Redesigning a business Web site is a very labor-intensive process. Content must be copied from each page of the existing site to corresponding pages on the new site, and existing text must often be reformatted to fit the color scheme and text styles of the new site. As part of the planning process for a redesign, Webmasters need to consider how to make their site's content accessible to handheld computers and other wireless devices. While these may sound like daunting challenges, there is one Web development strategy that can meet both of these needs. The key is to separate your site's content from its design.

In most Web pages, the content is embedded within a series of HTML tags. In other words, their content is more or less "anchored" within that page. In contrast, several Web publishing technologies now make it possible to store page content (text and images) within a database - separate from the Web page. When a visitor's browser requests such a dynamic page, the Web server assembles the HTML page with the appropriate content from the database, and sends it to the visitor's browser. Database Web technologies such as Cold Fusion (http://www.macromedia.com/software/coldfusion/) and Active Server Pages make this possible. Similarly, a new dynamic content management tool from iUpload (http://www.iupload.com) allows Webmasters to insert content "containers" into existing Web pages, so that non-Web developers can contribute content to your site in a controlled manner, with flexible content management and workflow rules.

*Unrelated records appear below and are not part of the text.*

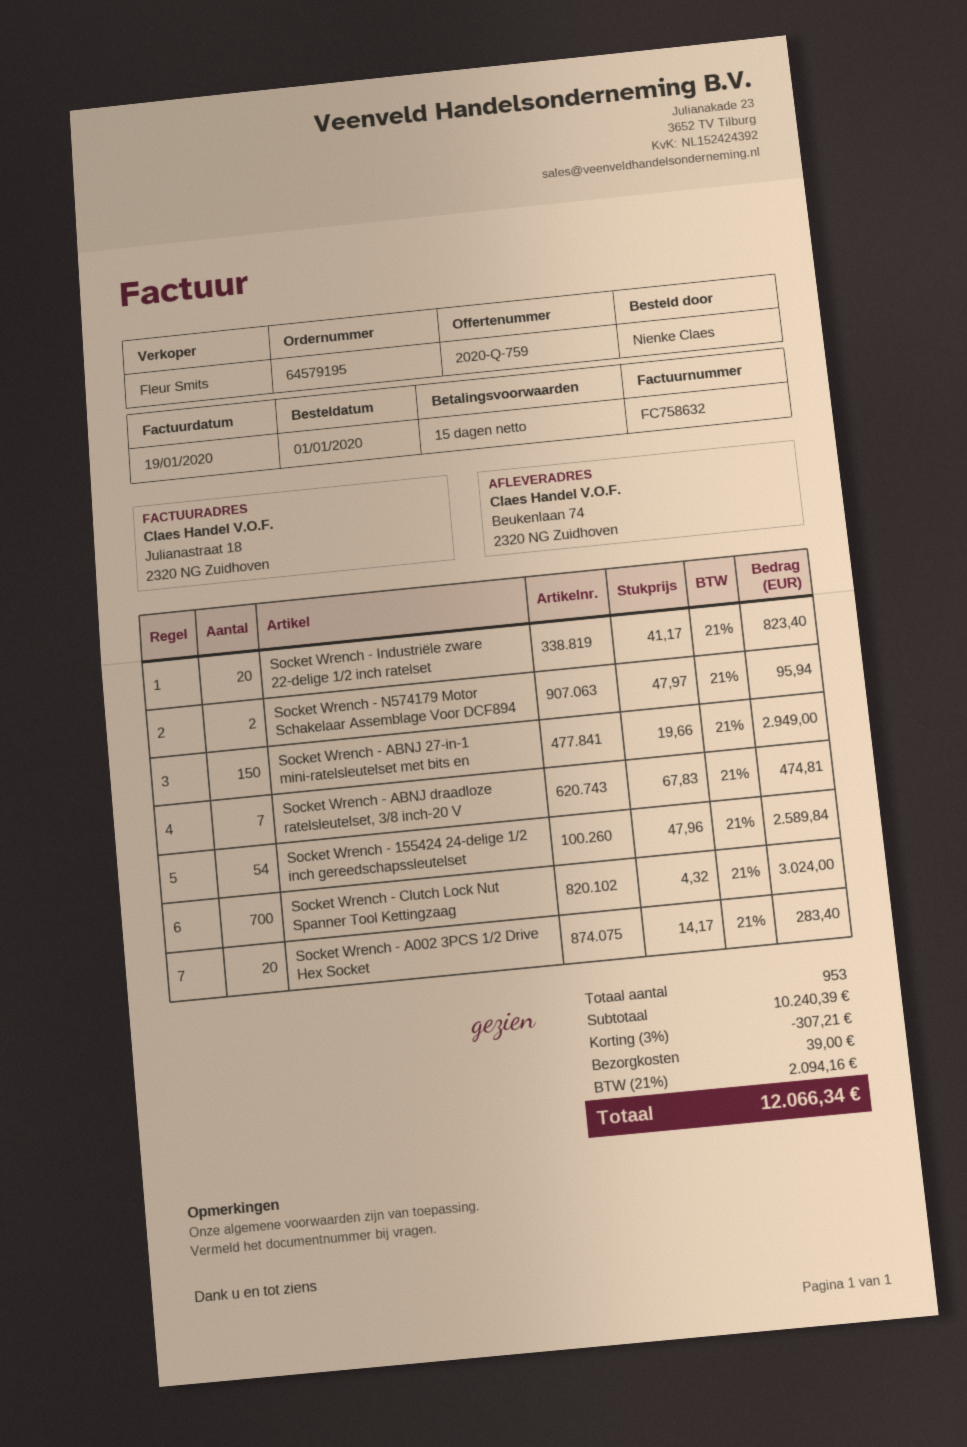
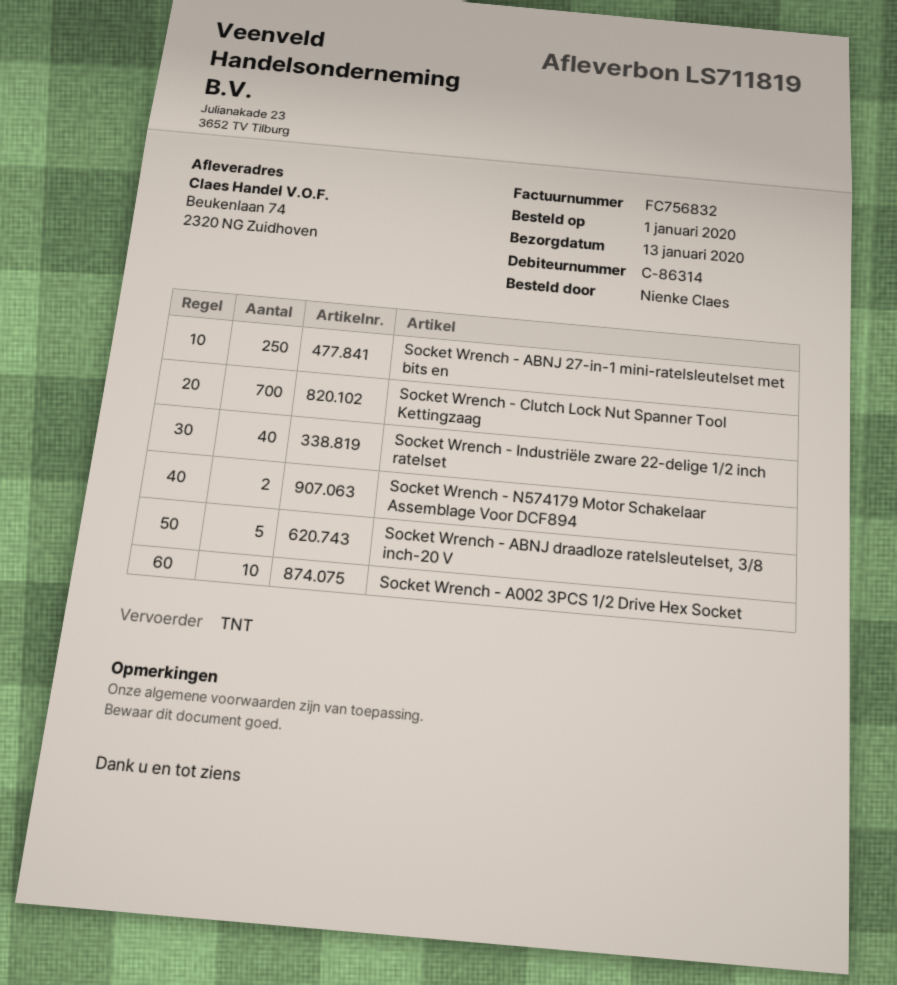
invoice number: FC758632 -> FC756832
Socket Wrench - Industriële zware 22-delige 1/2 inch ratelset: 20 -> 40
Socket Wrench - ABNJ 27-in-1 mini-ratelsleutelset met bits en: 150 -> 250
Socket Wrench - ABNJ draadloze ratelsleutelset, 3/8 inch-20 V: 7 -> 5
Socket Wrench - 155424 24-delige 1/2 inch gereedschapssleutelset: 54 -> none
Socket Wrench - A002 3PCS 1/2 Drive Hex Socket: 20 -> 10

Separating content from the Web page within which it resides has several very compelling benefits:

  • You can redesign your site without having to re-code content on hundreds of Web pages - a real time-saver.
  • Having less HTML "hard-coded" into your web pages makes site maintenance much easier.
  • You can easily provide visitors with simplified "printer-friendly" versions of your site's pages (popular on sites like ZDnet - http://www.zdnet.com).
  • You can create special versions of your site's pages that can be viewed on wireless devices and handheld PCs.

Even if you don't need to redesign your site or accommodate wireless Internet users today, separating your Web site's content from its page presentation and layout makes good strategic sense; I recommend that you explore it today.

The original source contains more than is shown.